In this thesis, we approach such problem by carrying out a mapping between natural language (NL) and SQL syntactic structures. The mapping is automatically derived by applying machine learning algorithms. In particular, we generate a dataset of pairs of NL questions and SQL queries represented by means of their syntactic trees automatically derived by their respective syntactic parsers. Then, we train a classifier for detecting correct and incorrect pairs of questions and queries using kernel methods along with Support Vector Machines.

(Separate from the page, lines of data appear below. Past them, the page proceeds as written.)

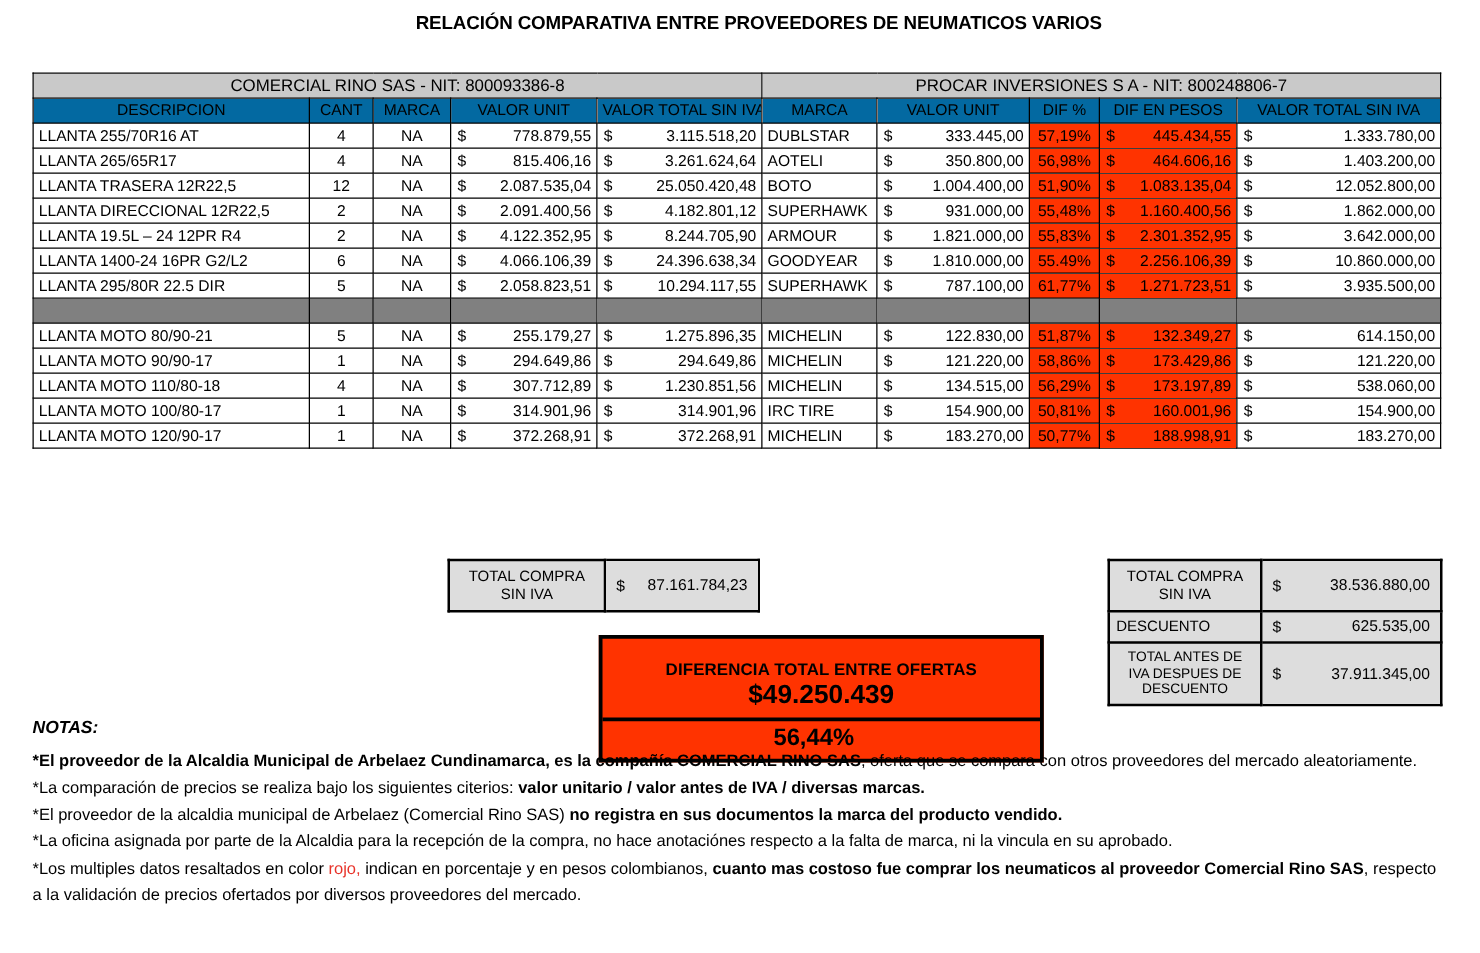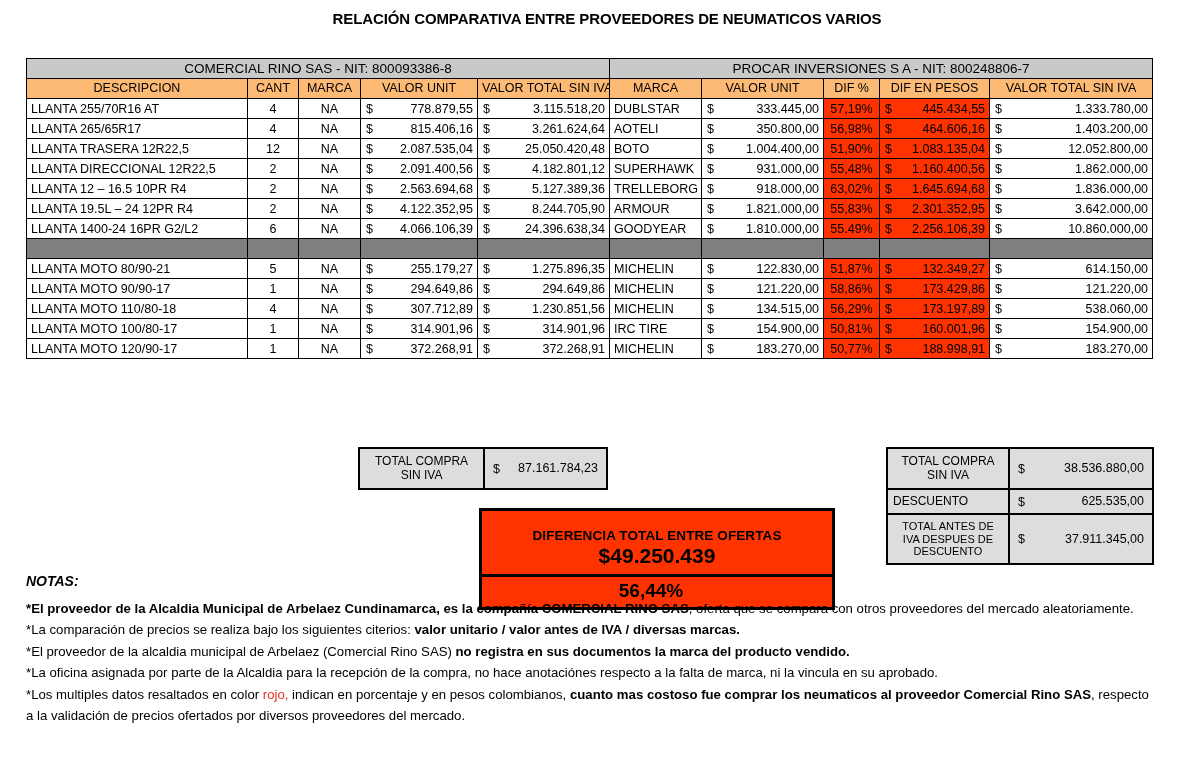"DESCRIPCION" .col-head { background: #fdba74 -> #0369a1 }
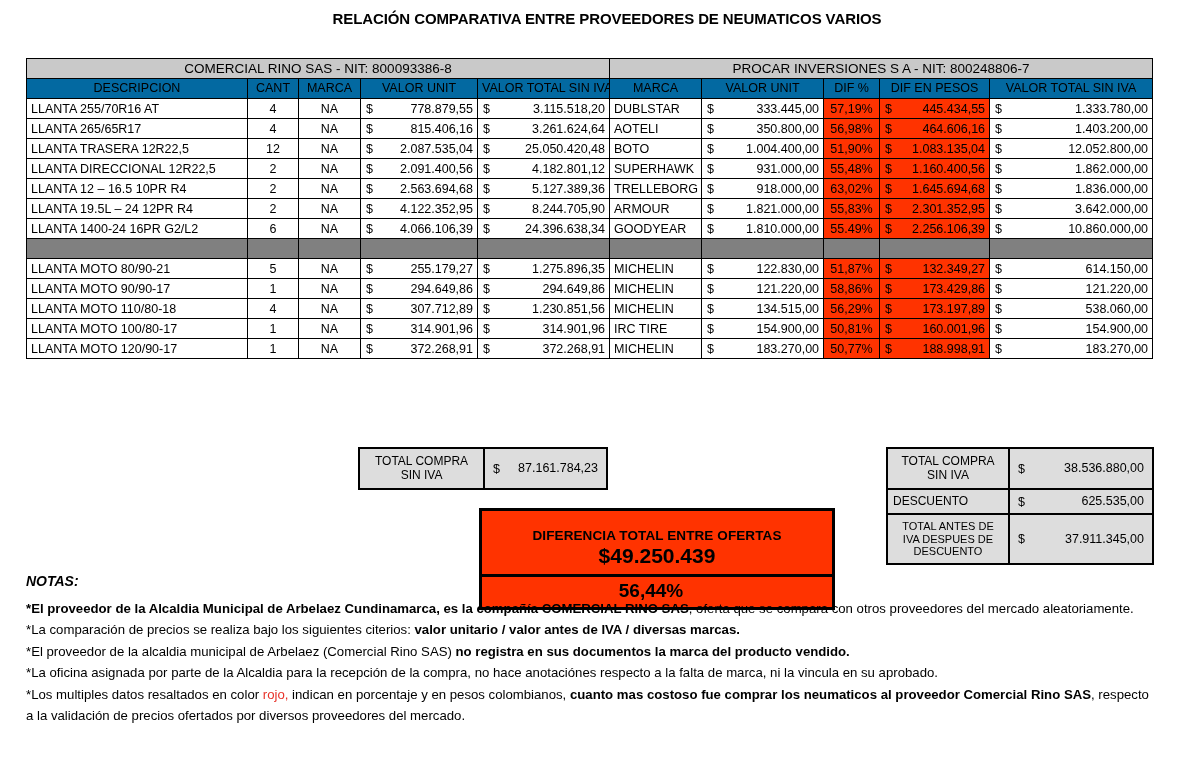"LLANTA 12 – 16.5 10PR" tr { html: <tr> <td>LLANTA 12 – 16.5 10PR R4</td> <td>2</td> <td>NA</td> <td>2.563.694,68</td> <td>5.127.389,36</td> <td>TRELLEBORG</td> <td>918.000,00</td> <td>63,02%</td> <td>1.645.694,68</td> <td>1.836.000,00</td> </tr> -> none }
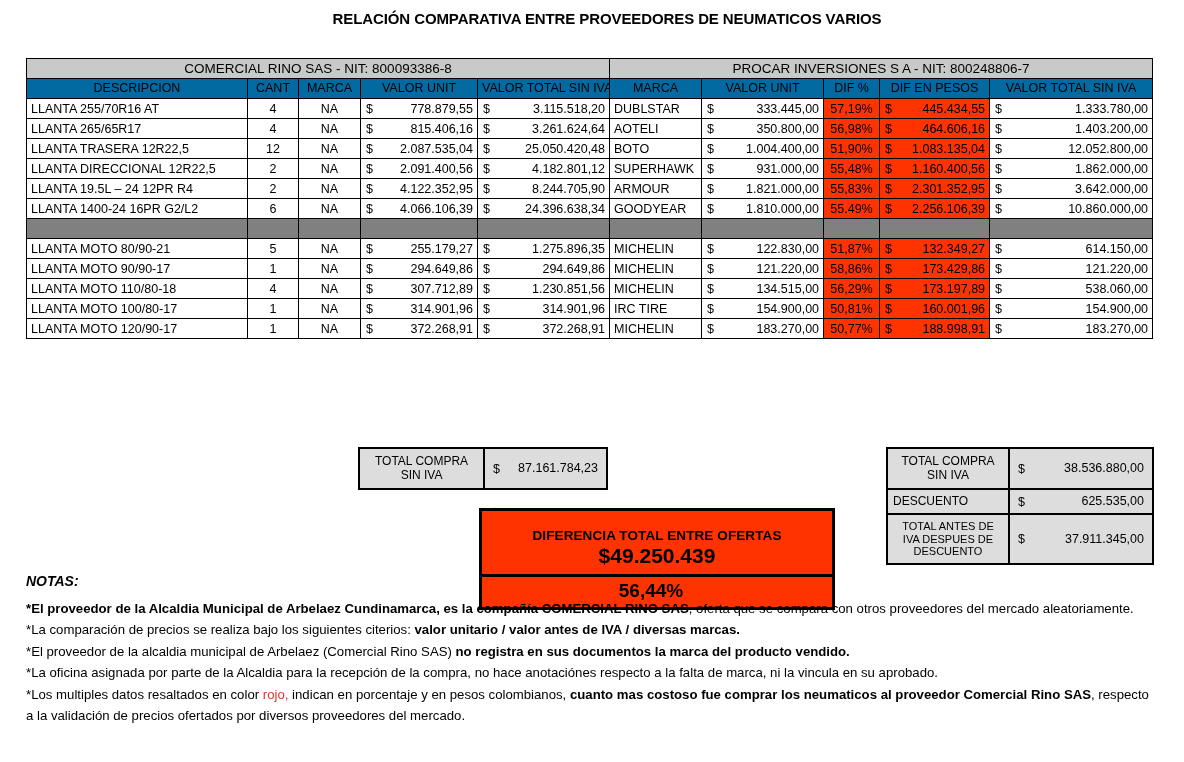"LLANTA 295/80R 22.5 DIR" tr { html: none -> <tr> <td>LLANTA 295/80R 22.5 DIR</td> <td>5</td> <td>NA</td> <td>2.058.823,51</td> <td>10.294.117,55</td> <td>SUPERHAWK</td> <td>787.100,00</td> <td>61,77%</td> <td>1.271.723,51</td> <td>3.935.500,00</td> </tr> }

Experimental results on two different datasets show that our approach is viable to select the correct SQL query for a given natural language questions in two target domains.
Given that preliminary results were encouraging we implemented an SQL query generator that creates the set of candidate SQL queries which we rerank with a SVM-ranker based on tree kernels.
In particular we exploit linguistic dependencies in the natural language question and the database metadata to build a set of plausible SELECT, WHERE and FROM clauses enriched with meaningful joins. Then, we combine all the clauses to get the set of all possible SQL queries, producing candidate queries to answer the question. This approach can be recursively applied to deal with complex questions, requiring nested sub-queries.
We sort the candidates in terms of scores of correctness using a weighting scheme applied to the query generation rules.
Then, we use a SVM ranker trained with structural kernels to reorder the list of question and query pairs, where both members are again represented as syntactic trees.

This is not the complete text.